Minggu, 04 Desember 2011

Cerita-cerita

Saya akan menceritakan beberapa kisah nyata dan saya jamin Anda akan merasakannnya sebagai sekedar dongeng. Bukan karena Anda tidak mempercayai saya atau sumber-sumber dari mana saya memperoleh kisah-kisah nyata itu; namun terutama karena kita hidup di zaman yang jauh lebih absurd dari dongeng. Atau karena kehidupan kita sudah sedemikian jauh meninggalkan norma-norma nyata dalam kehidupan kemanusiaan.

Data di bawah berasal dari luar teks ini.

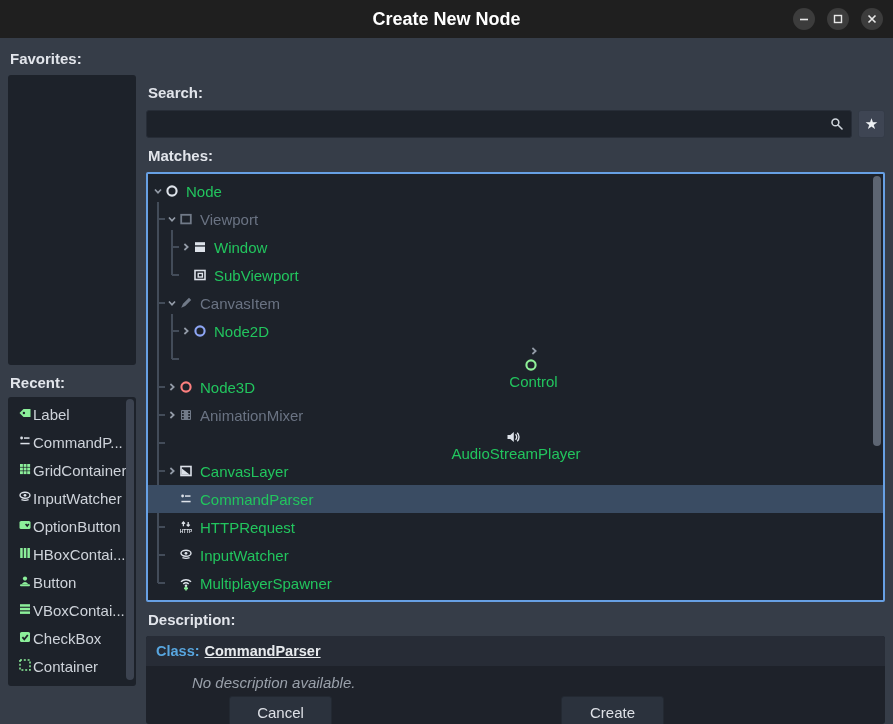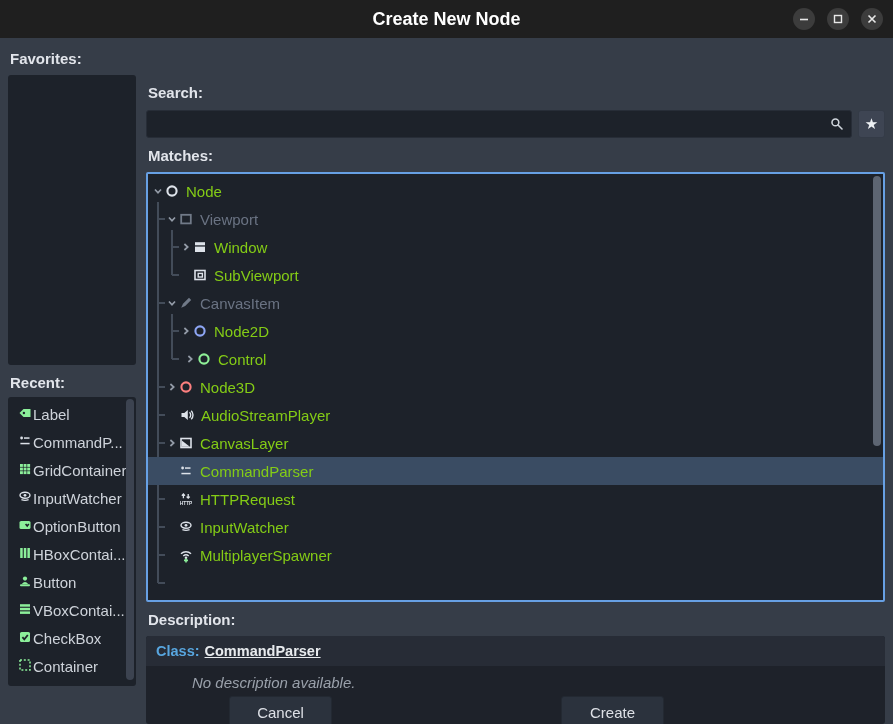"Node" .tree-row .lab { color: #84cc16 -> #22c55e }
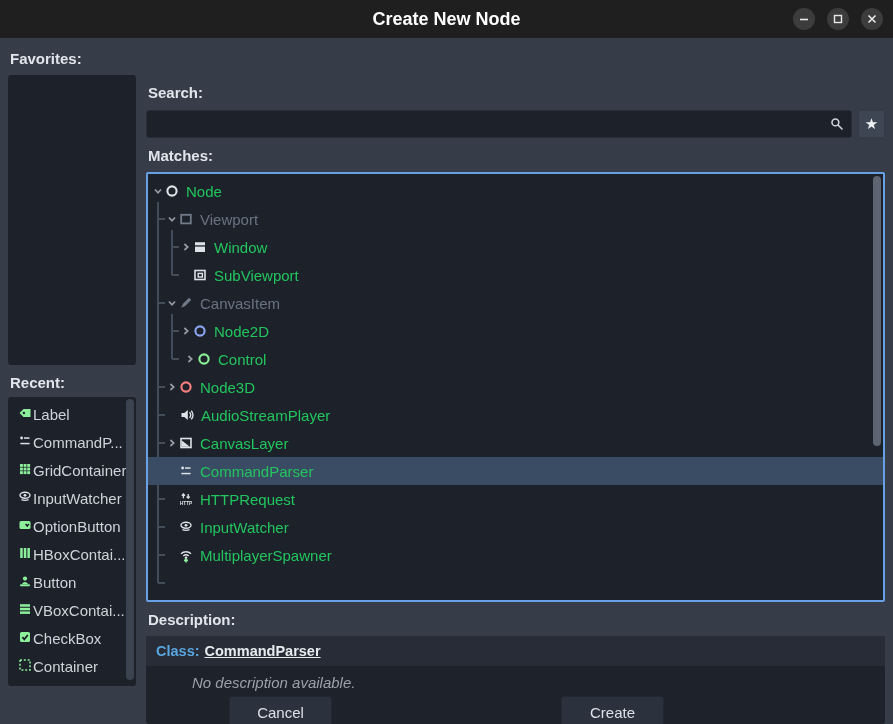"Control" div.tree-row { flex-direction: none -> column }
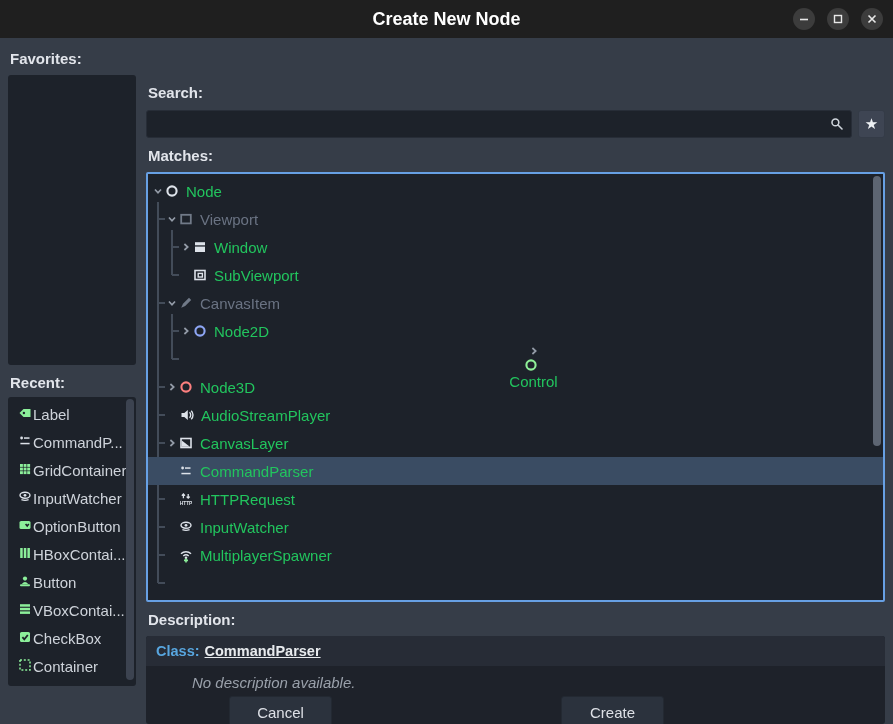"AnimationMixer" div.tree-row { html: none -> <div> <span> <svg> <path></path> </svg> </span> <span> <svg> <rect></rect> <rect></rect> <rect></rect> <rect></rect> <rect></rect> <rect></rect> <rect></rect> </svg> </span> <span>AnimationMixer</span> </div> }
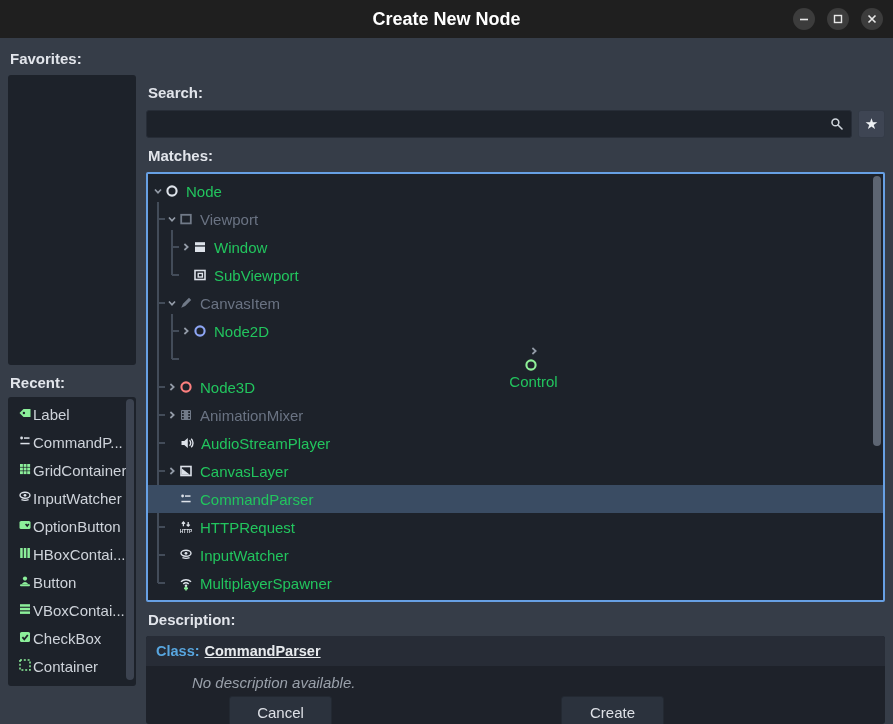"AudioStreamPlayer" div.tree-row { flex-direction: none -> column; padding-left: 19px -> 1px }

Baiklah saya mulai saja. Anda sudah siap mengikuti kisah-kisah saya? Inilah:
1. Suatu hari ada seorang tua miskin datang kepada Syeikh –kalau sekarang mungkin dipanggil kiai– Sa’id bin Salim, hendak menyampaikan sesuatu keperluan meminta tolong kepada tokoh masyarakat yang disegani itu. Seperti layaknya orang yang sudah tua renta, selama berbicara mengutarakan hajatnya, si orang tua miskin itu bersandarkan pada tongkat penopang ketuaannya. Dan tanpa disadari, ujung tongkatnya itu menghujam pada kaki syeikh Sa’id hingga berdarah-darah. Seperti tidak merasakan apa-apa, Syiekh Sa’id terus mendengarkan dengan penuh perhatian keluhan wong cilik itu.
Demikianlah; ketika orang tua itu sudah mendapatkan dari Syeikh apa yang ia perlukan dan pergi meninggalkan majlis, orang-orang yang dari tadi memendam keheranan pun serta-merta bertanya kepada Syeikh Sa’id: “Kenapa Syeikh diam saja, tidak menegur, ketika orang tua tadi menghujamkan tongkatnya di kaki Syeikh?”
“Kalian kan tahu sendiri, dia datang kepadaku untuk menyampaikan keperluannya;” jawab Syeikh Sa’id sambil tersenyum, “Kalau aku mengadu atau apalagi menegurnya, aku khawatir dia akan merasa bersalah dan tidak jadi menyampaikan hajatnya.”
Lihatlah. Bukankah kisah di atas bagaikan dongeng saja?! Mana ada pemimpin atau tokoh masyarakat yang begitu tinggi menempatkan keperluan orang yang memerlukan bantuan dalam perhatiannya? Kalau pun ada, mungkin untuk menemukannya bagaikan mencari jarum di tumpukan jerami sekarang ini.
2. Syeikh Hasan Al-Bashari, siapa yang tak mengenal tokoh ulama dan sufi di penghujung abad pertama ini? Beliau tinggal bertetangga dengan seorang Nasrani. Apartemen si Nasrani di atas dan beliau di bawah. Bertahun-tahun mereka bertetangga, belum pernah si Nasrani datang bertandang ke apartemen Syeikh Hasan. Baru ketika Syeikh Hasan jatuh sakit, si Nasrani datang menjenguk.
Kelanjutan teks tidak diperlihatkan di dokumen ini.